__Exercise description__: Set down the data below word for word, and leave the images aside.

------ Extracted material ------

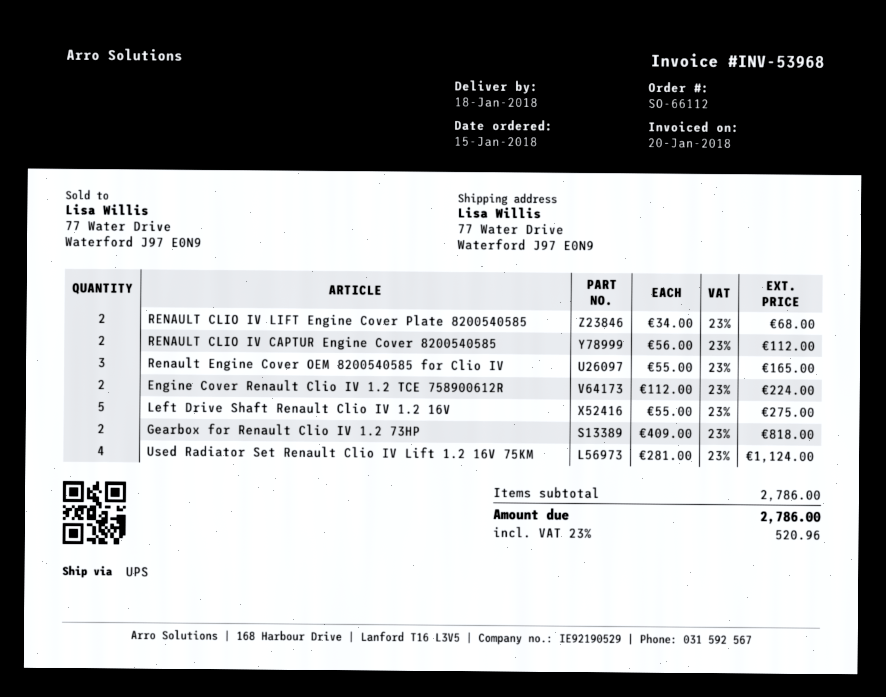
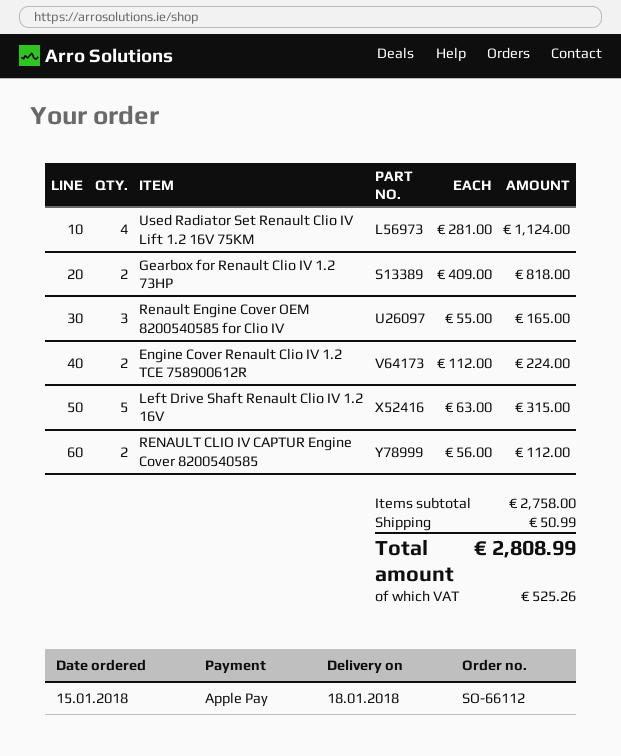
RENAULT CLIO IV LIFT Engine Cover Plate 8200540585: 2 x 34.00 = 68.00 -> none
Left Drive Shaft Renault Clio IV 1.2 16V: 5 x 55.00 = 275.00 -> 5 x 63.00 = 315.00
subtotal: 2786.00 -> 2758.00
shipping: none -> 50.99
tax: 520.96 -> 525.26
total: 2786.00 -> 2808.99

------

__Worked solution__:
RENAULT CLIO IV LIFT Engine Cover Plate 8200540585: 2 x 34.00 = 68.00 -> none
Left Drive Shaft Renault Clio IV 1.2 16V: 5 x 55.00 = 275.00 -> 5 x 63.00 = 315.00
subtotal: 2786.00 -> 2758.00
shipping: none -> 50.99
tax: 520.96 -> 525.26
total: 2786.00 -> 2808.99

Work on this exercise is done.